July 7, 2005

The issue of consent

Filed under: Rants — cherie @ 8:00 pm

Recently someone said to me (I’m paraphrasing freely here) that they thought nobody could really consent to such extreme sexual practices as consuming shit & piss, severe s/m, and so on because those things were so very harmful that wishing to engage in them should be taken as de facto evidence of that person’s being mentally unsound, and therefore incapable of consent.

I want to leave aside the important question of whether these practices are harmful, and just look at this idea of consent. The ability to consent is essential to life as a free adult in our world. If you cannot consent to things you can’t sign a lease, get a credit card, even make your own medical decisions. We judge a person’s ability to consent on their being of reasonably sound mind, and their maturity. We also take into account that the appearance of consent can be coerced, through the use of drugs or alcohol, threats and violence, and misinformation.

We assume that persons under a set age don’t have the necessary maturity to rationally consent to things.

We also make this assumption about people who are seriously ill, mentally and in some cases physically.

In the case of the rest we grant that the person has the ability to consent, but that their ability to do so is negated by the circumstances which are imposed on them.

Now let’s go back to my friend’s assertion: that the desire and willingness to engage in dangerous sexual practices is sufficient evidence to presume one’s INability to consent.

Is the desire to do something dangerous sufficient to make this judgment?
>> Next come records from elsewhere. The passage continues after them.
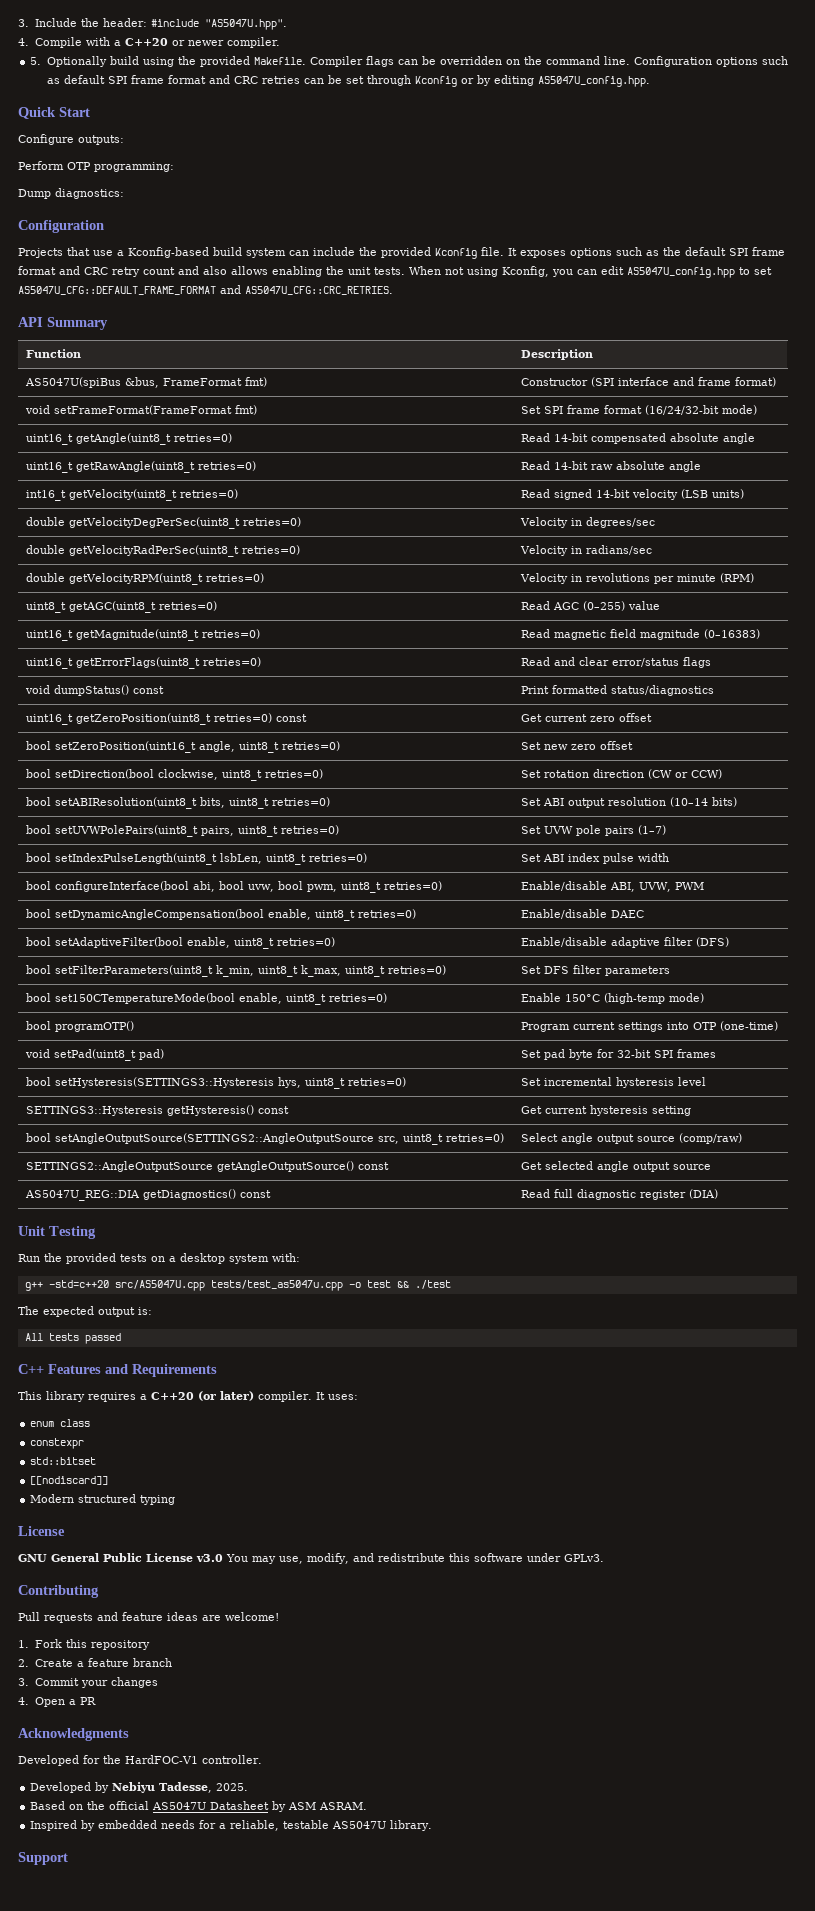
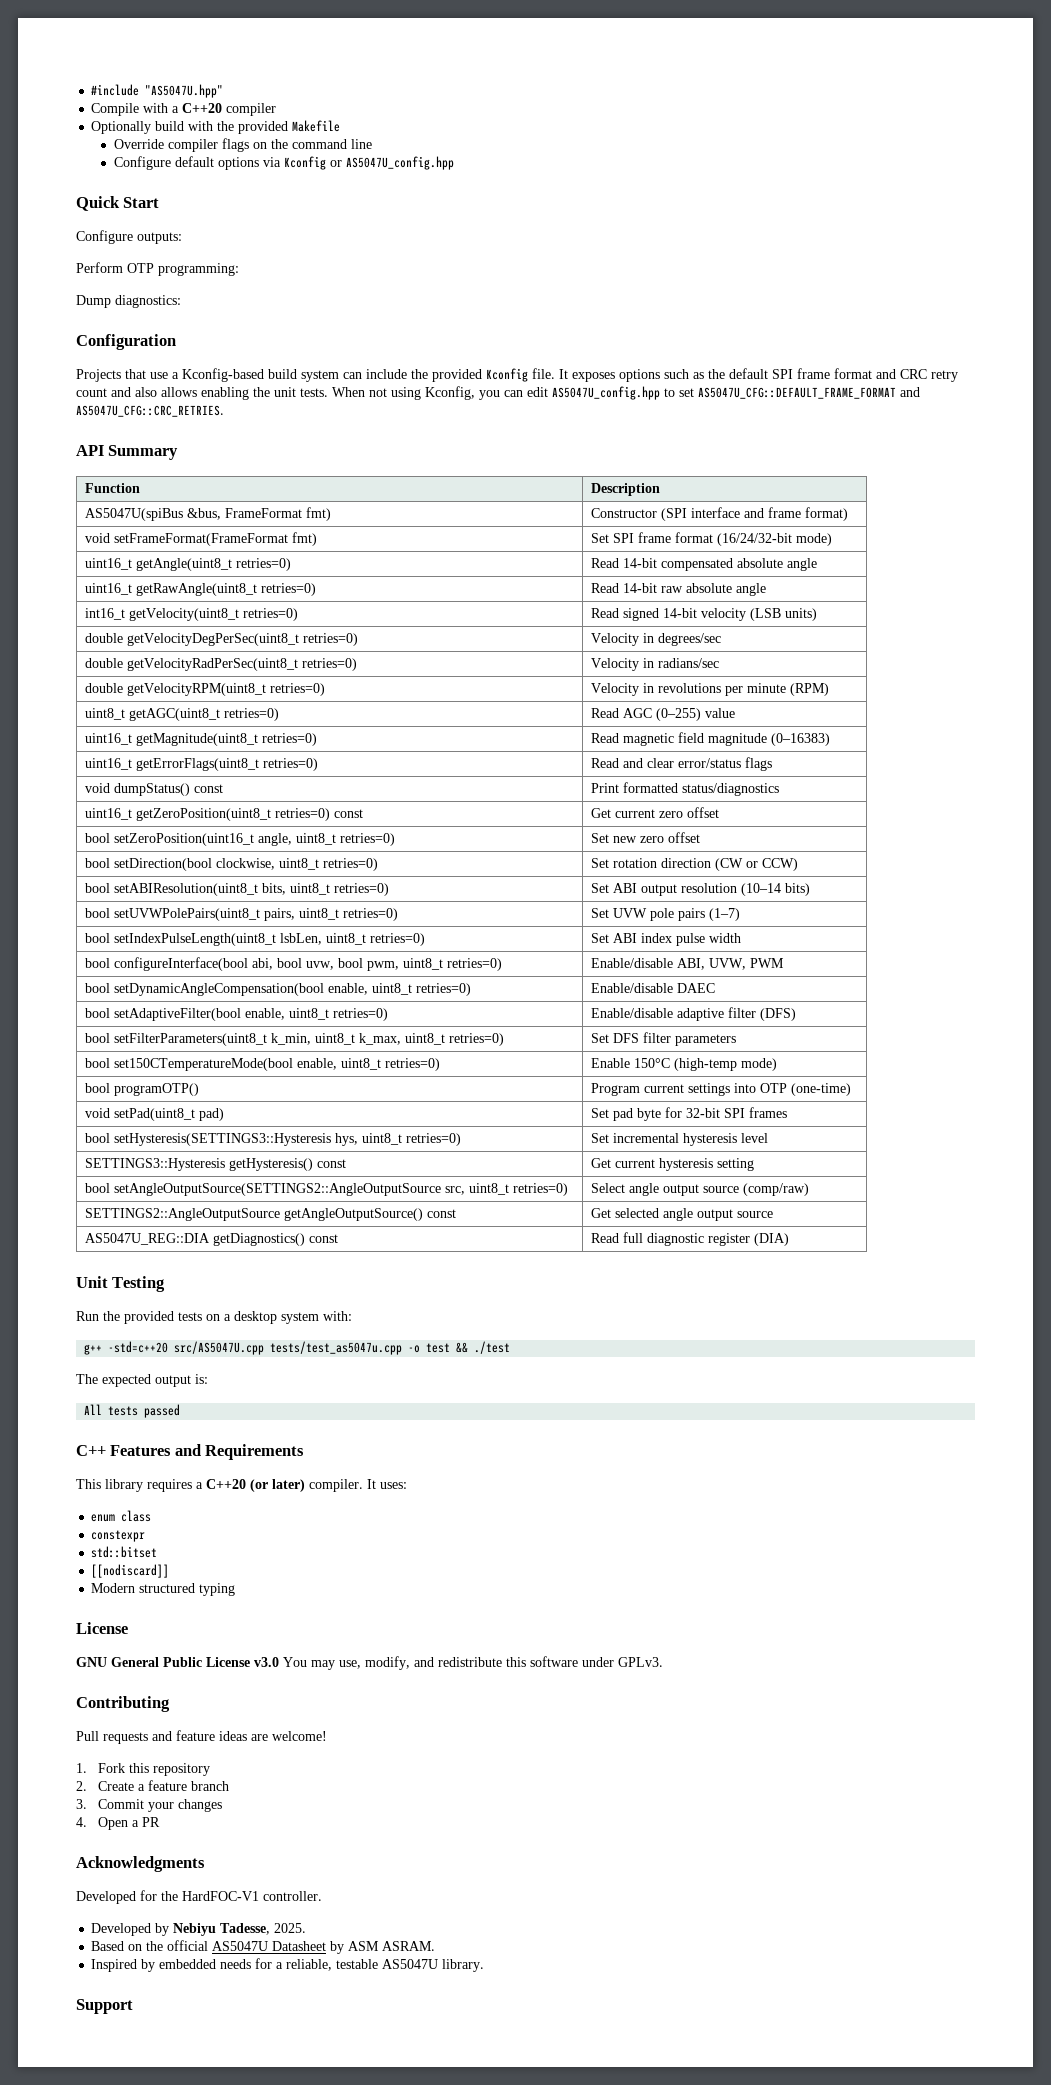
- 3. Include the header: #include "AS5047U.hpp".
- 4. Compile with a C++20 or newer compiler.
- 5. Optionally build using the provided Makefile. Compiler flags can be overridden on the command line. Configuration options such as default SPI frame format and CRC retries can be set through Kconfig or by editing AS5047U_config.hpp.
+ #include "AS5047U.hpp"
+ Compile with a C++20 compiler
+ Optionally build with the provided Makefile
+ Override compiler flags on the command line
+ Configure default options via Kconfig or AS5047U_config.hpp

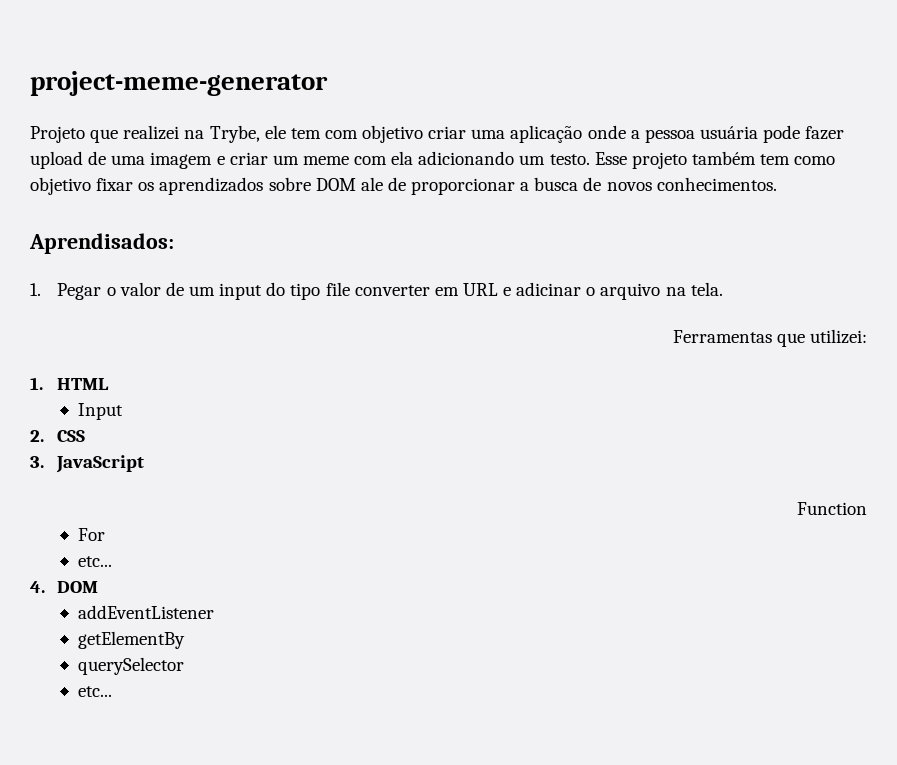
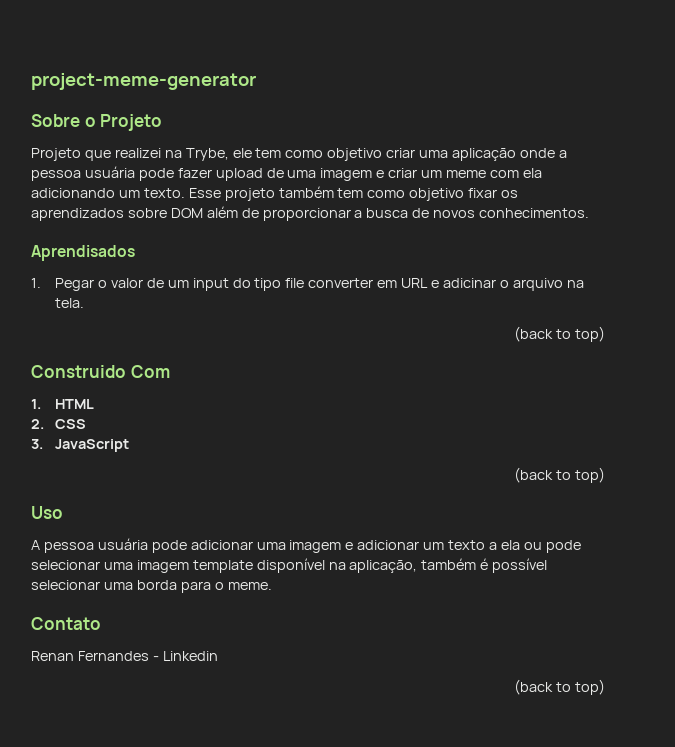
+ Sobre o Projeto
- Projeto que realizei na Trybe, ele tem com objetivo criar uma aplicação onde a pessoa usuária pode fazer upload de uma imagem e criar um meme com ela adicionando um testo.
+ Projeto que realizei na Trybe, ele tem como objetivo criar uma aplicação onde a pessoa usuária pode fazer upload de uma imagem e criar um meme com ela adicionando um texto.
- Esse projeto também tem como objetivo fixar os aprendizados sobre DOM ale de proporcionar a busca de novos conhecimentos.
+ Esse projeto também tem como objetivo fixar os aprendizados sobre DOM além de proporcionar a busca de novos conhecimentos.
- Aprendisados:
+ Aprendisados
  1. Pegar o valor de um input do tipo file converter em URL e adicinar o arquivo na tela.
- Ferramentas que utilizei:
+ (back to top)
+ Construido Com
- Input
  3. JavaScript
- Function
- For
- etc...
- 4. DOM
- addEventListener
- getElementBy
- querySelector
- etc...
+ (back to top)
+ Uso
+ A pessoa usuária pode adicionar uma imagem e adicionar um texto a ela ou pode selecionar uma imagem template disponível na aplicação, também é possível selecionar uma borda para o meme.
+ Contato
+ Renan Fernandes - Linkedin
+ (back to top)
What about when people want to jump out of planes? Climb high mountains, where loads of explorers have met their deaths? Eat puffer fish? Enlist in the army? Play the last period of the big game on an injured leg? People choose to put themselves in danger all the time, why is this different?

Somehow, it seems, a person who chooses dangerous sexual activities is presumed ill, so severely ill that they no longer fit the qualification of “reasonably sound mind.” It seems to me that the problem here is not the danger, but the sex.

I may agree that playing at making some guy my toilet is disgusting, and I would certainly agree that such play requires utmost attention to safety issues, but does wanting such a scene mean this guy is incapable of consent? Would you refuse to let him sign a lease? Have a credit card? Make his own medical decisions? Why then is he incapable of making his own sexual decisions?

Seems to me that it’s much more dangerous to be negating people’s ability to consent based on their sexual lives than it is to let the odd pervert engage in a creepy fetish.